In Mohmand, about 5,000 militants led by Omar Khalid have been resisting attempts by the security forces to clear them from southern and south-eastern parts of the district in order to reduce pressure on Peshawar and Charsadda.

In recent weeks, their activities have become infrequent and their grip on most of their erstwhile strongholds has loosened.


Initially the Taliban were unable to maintain sustained pressure on the country's south-central highlands.

But with sanctuaries in the border region - from the Baramcha area of Helmand province in the south, to some parts of Pakistani Balochistan, Waziristan and Bajaur and Mohmand to the east - the Taliban now have the capacity to render roads in this region unsafe.

Image caption,
Militants have gained and lost territory in Afghanistan and Pakistan

Training camps run by al-Qaeda and Taliban groups have multiplied over the past few years.

The sanctuaries have also afforded the militants endless opportunities to find new recruits.

The Waziristan region is known to be a haven for young suicide bombers trained in remote camps. The Taliban also appear to have had access to sophisticated military equipment and professionally drawn-up battle plans.

The strategy appears to be the same as in the 1980s - "death by a thousand cuts". Sporadic attacks on the security forces and the police have grown more frequent over the years, and have also crept closer to Kabul.

At the same time, the Taliban have destroyed most of the education infrastructure in the countryside, a vital link between the central government and the isolated agrarian population.

Uruzgan has mostly come under pressure from groups in Kandahar and Helmand. These groups, as well as those based in the Waziristan-Paktika-Khost region, have also moved up the highway via Ghazni to infiltrate Wardak to the west and Logar to the east.

Safe and quiet until less than three years ago, both these provinces are now said to be increasingly infiltrated by Taliban fighters.

But they still do not have the capacity to confront troops in open battle, or capture and keep towns.


Swat, a former princely state in northern Pakistan, was governed by a British-era law which a court declared unconstitutional in the early 1990s. That triggered a violent campaign for Islamic law to be introduced in Swat and other areas of the Malakand region of which it is part.
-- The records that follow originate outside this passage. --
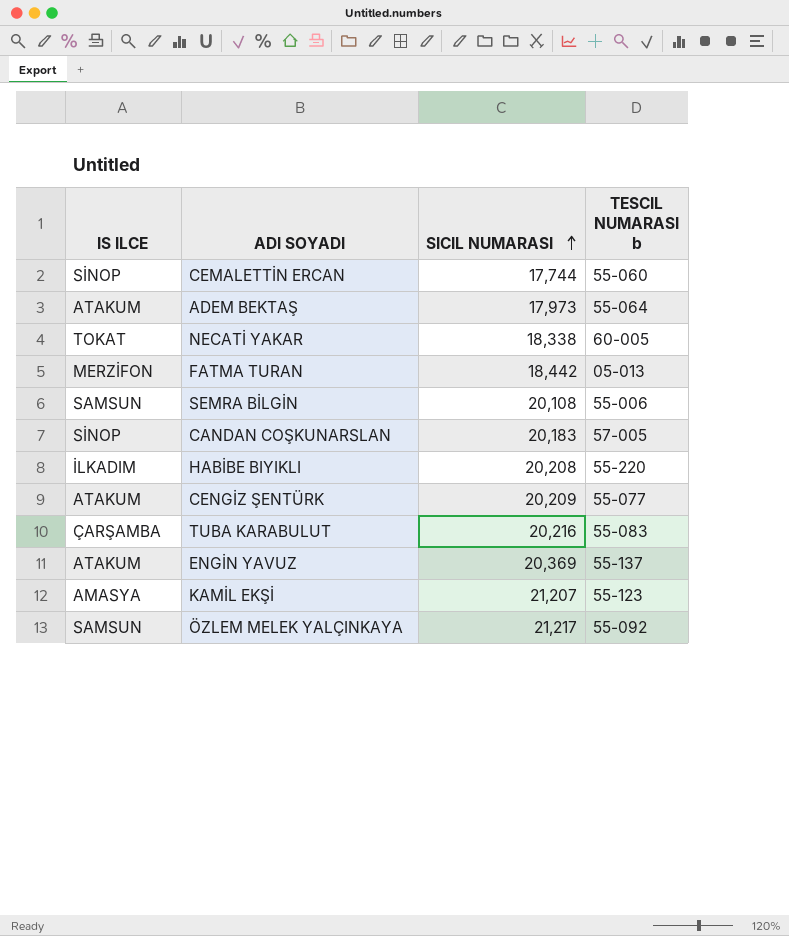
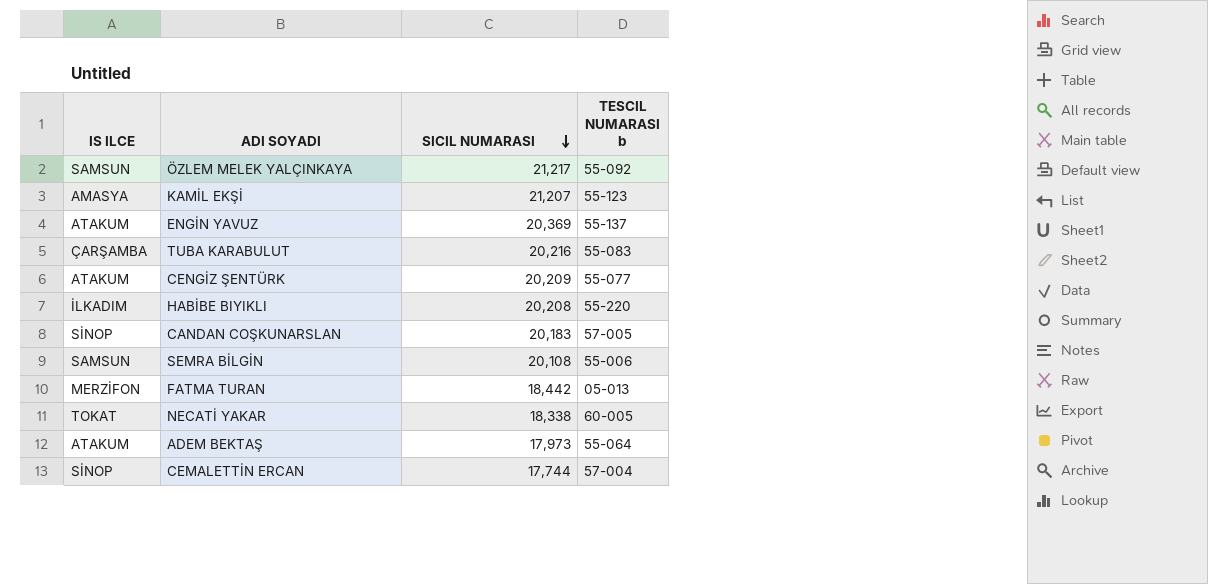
row order: SICIL NUMARASI ascending -> SICIL NUMARASI descending
CEMALETTİN ERCAN | TESCIL NUMARASI b: 55-060 -> 57-004

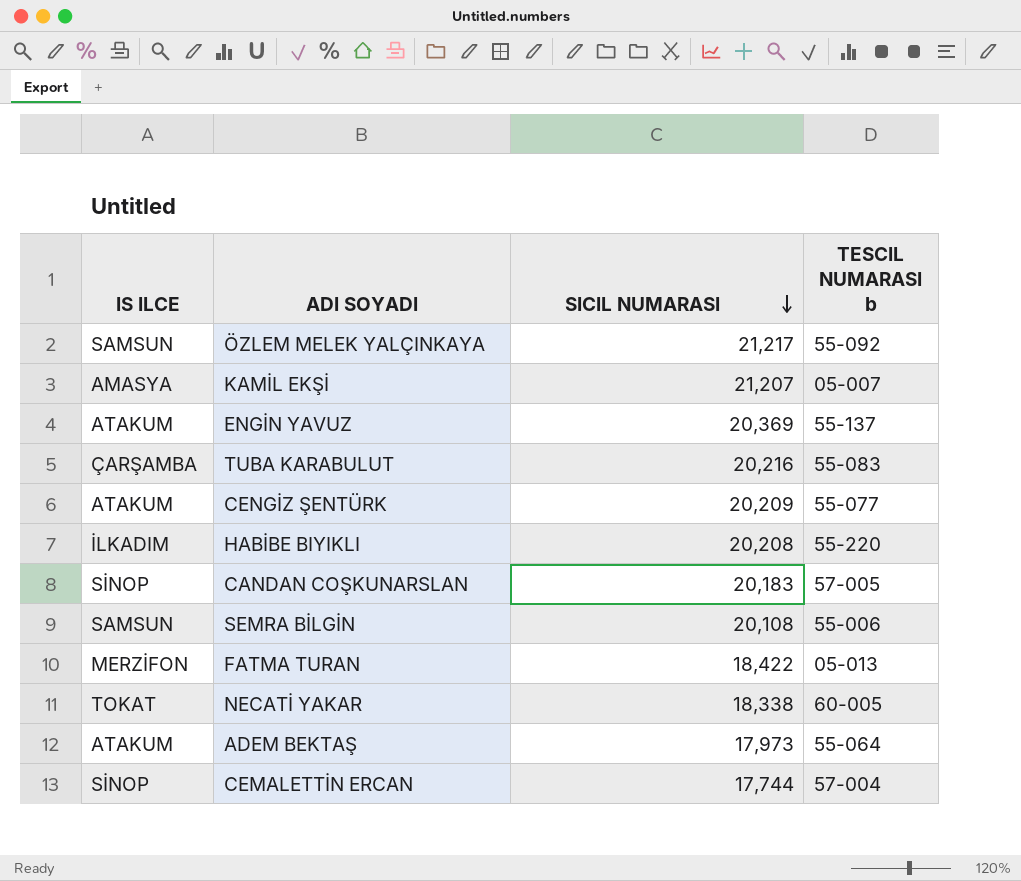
KAMİL EKŞİ | TESCIL NUMARASI b: 55-123 -> 05-007
FATMA TURAN | SICIL NUMARASI: 18,442 -> 18,422

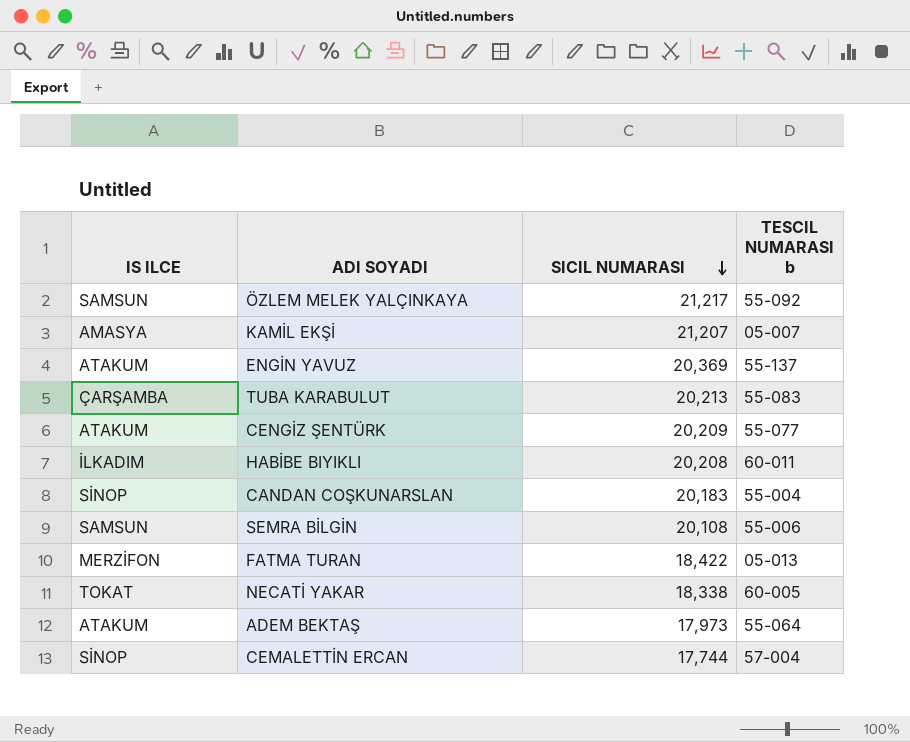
TUBA KARABULUT | SICIL NUMARASI: 20,216 -> 20,213
HABİBE BIYIKLI | TESCIL NUMARASI b: 55-220 -> 60-011
CANDAN COŞKUNARSLAN | TESCIL NUMARASI b: 57-005 -> 55-004

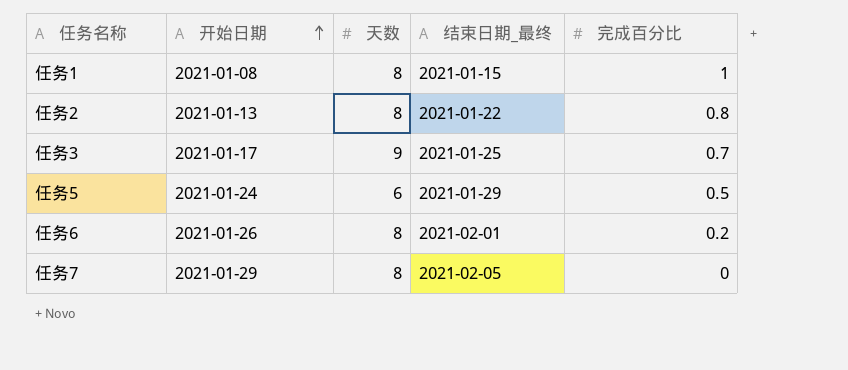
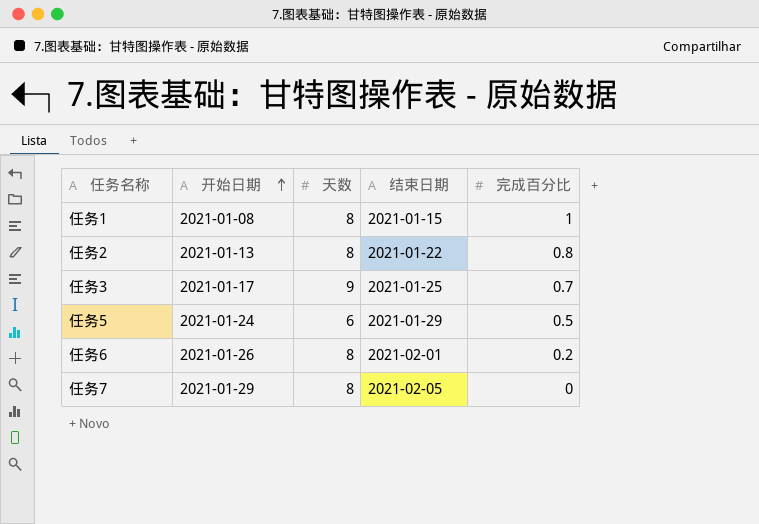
column name: 结束日期_最终 -> 结束日期

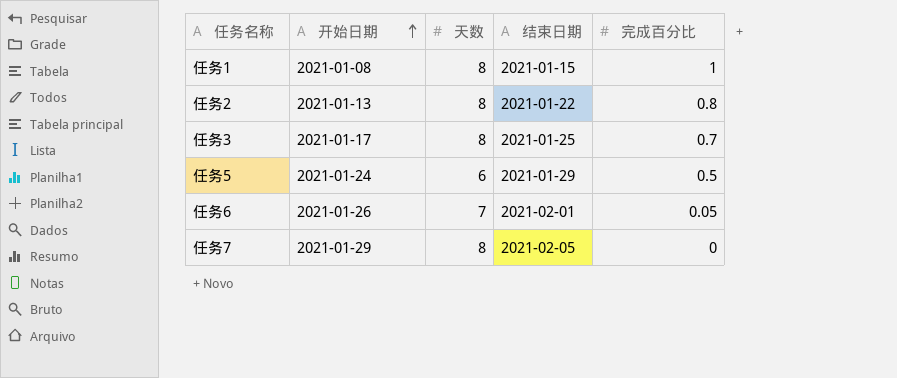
任务3 | 天数: 9 -> 8
任务6 | 天数: 8 -> 7
任务6 | 完成百分比: 0.2 -> 0.05

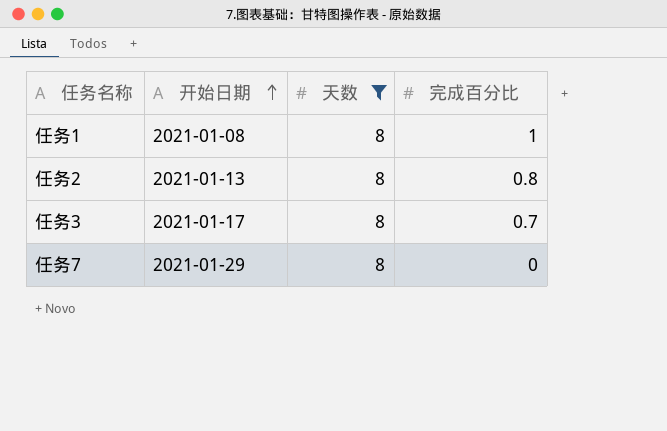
filter: none -> 天数 = 8
column 结束日期 | position: 4 -> none

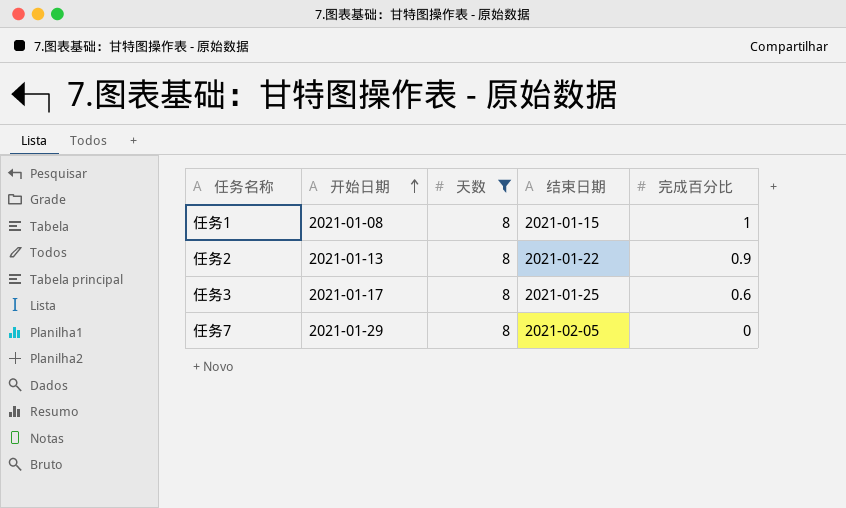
column 结束日期 | position: none -> 4
任务2 | 完成百分比: 0.8 -> 0.9
任务3 | 完成百分比: 0.7 -> 0.6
The Swat insurgency was effectively put down in 1994 but it re-emerged after 9/11, attracting many battle-hardened militants from Waziristan, Bajaur and the neighbouring district of Dir.

The campaign of the Swat militants has been the most destructive anywhere in Pakistan. They have targeted security forces, police, secular politicians and government-run schools.

By early April 2009, Sharia law had been imposed as part of a deal between the authorities and the local Taliban. However, the militants failed to disarm completely in line with the accord and their fighters spread to neighbouring districts, prompting international concern.

In late April 2009, Pakistani forces had launched an operation in four districts of Malakand region, causing some three million people to flee the fighting. Peace has returned to most of the area, which has since been brought under government control. Most of the refugees have also returned to their homes.

But the leaders of Swat militants and the bulk of hardened fighters were able to slip into Afghanistan's Kunar and Nooristan region via neighbouring Dir district.

Over the last couple of years, these fighters have carved out sanctuaries in areas vacated by American troops in Kunar and Nuristan provinces of Afghanistan, and have from there been launching raids into the border areas of Dir.

This is the first instance in which there has been a reverse flow of militants into Pakistan.

There have also been sporadic attacks inside Swat. In an attack that shocked Pakistanis in October 2012, Taliban gunmen shot and injured three schoolgirls, including prominent education activist Malala Yousafzai.